Focaccia

Recipe Details

Servings: 8 Slices

Total Time: 2.5 hours (including rising)

Prep Time: 20 minutes

Cook Time: 20-30 minutes

Ingredients

2 1/2 cups All-purpose flour

1 cup warm water

1 packet (2 1/4 tsp) active dry yeast

2 Tbsp. olive oil (plus more for drizzling)

1 tsp. sugar

1 tsp. Italian seasoning

1 Tbsp. fresh rosemary (chopped)

Salt, to taste

Parmesan wedge (grated)

1 Tbsp. Balsamic vinegar

Directions

STEP 1: Whisk together the flour, yeast, and salt. Add water and stir together (with your hands or a spatula). Add 2 Tbsp. olive oil and a pinch of salt.


STEP 2: Cover and place in the refrigerator. Let rise for 1 - 1.5 hours or until the dough has doubled in size.


STEP 3: Brush a large, oven-safe pan generously with olive oil. Transfer the dough to the pan and use your fingers to gently stretch and press the dough to fill the pan evenly. Allow the dough to relax and repeat the process, pressing the dough to the edges again until it covers the entire pan.


STEP 4: Cover the dough and set aside for 45 minutes to let rise (again), until the dough has doubled again in size.

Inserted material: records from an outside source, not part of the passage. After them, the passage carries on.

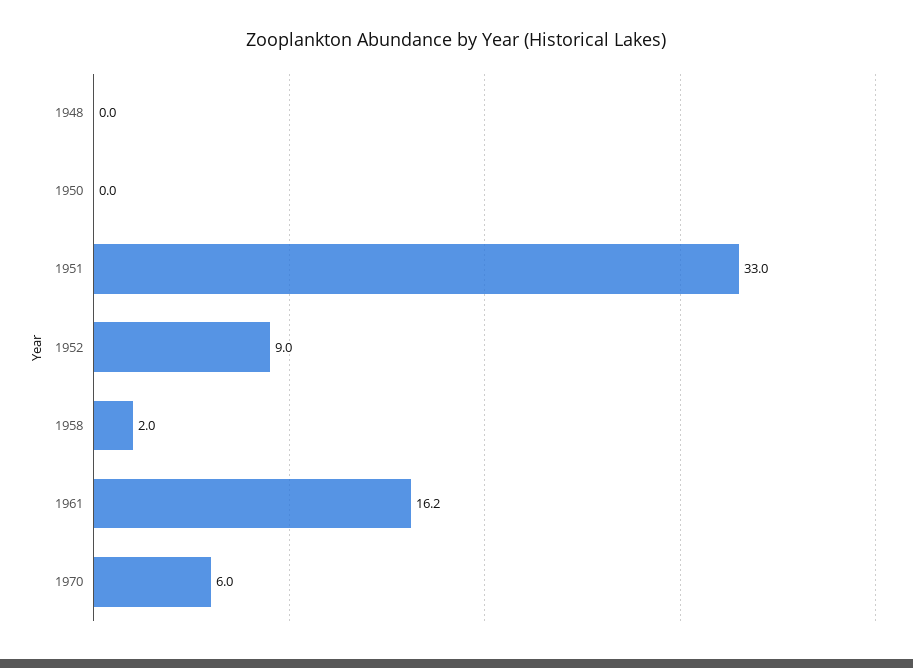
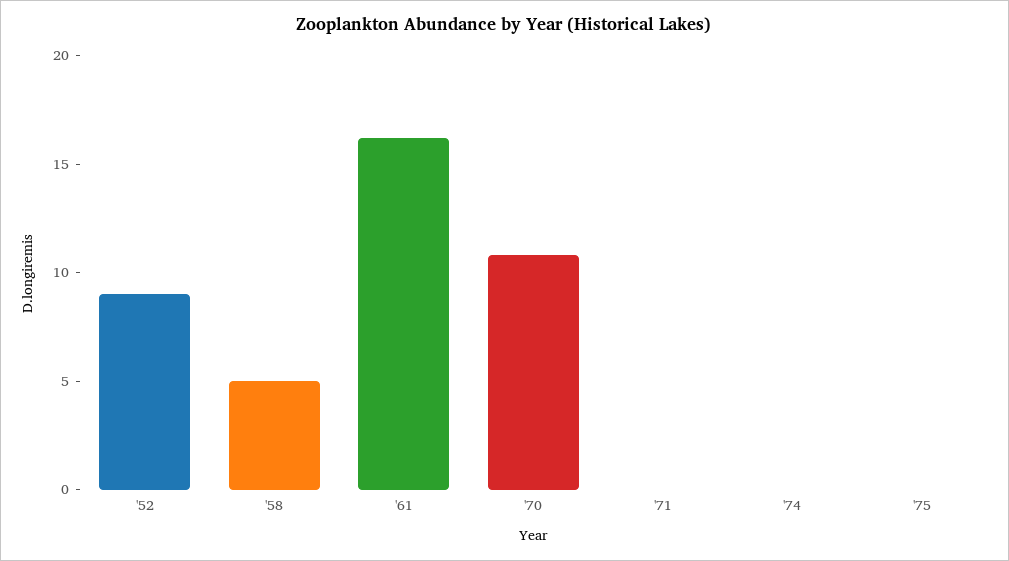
1948: 0 -> none
1950: 0 -> none
1951: 33 -> none
1958: 2 -> 5
1970: 6 -> 11
'71: none -> 0
'74: none -> 0
'75: none -> 0

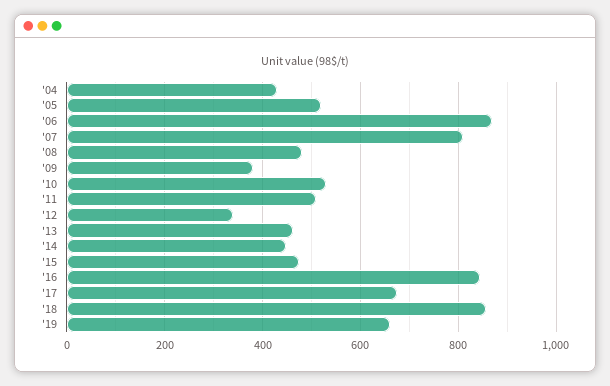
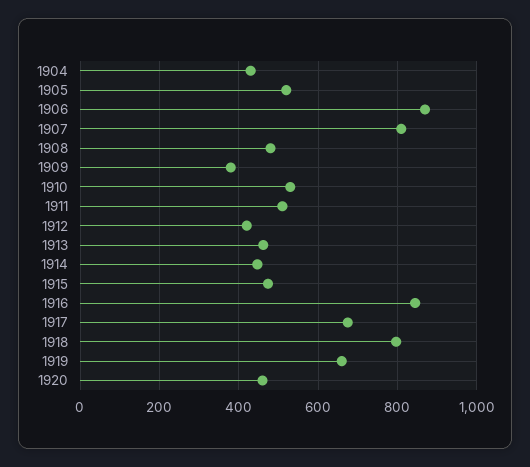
'12: 340 -> 420
'18: 860 -> 800
1920: none -> 460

TIP: Using time estimates are useful here, but it's more important to rely on your dough's size and how much it's risen.

STEP 5: Drizzle 2 Tbsp. olive oil on the dough. Cover your hands with additional olive oil and use your fingers to dimple the dough, pushing all the way to the pan to create pockets across the surface of the dough.


TIP: Greasing your hands with oil is extremely useful when dealing with sticky dough!

STEP 6: Sprinkle flakey salt and add chopped rosemary, and Italian seasoning evenly on top. Bake for 20-30 minutes or until golden brown.


Optional: Drizzle lightly with more olive oil and Balsamic vinegar. Sprinkle parmesan and salt on top.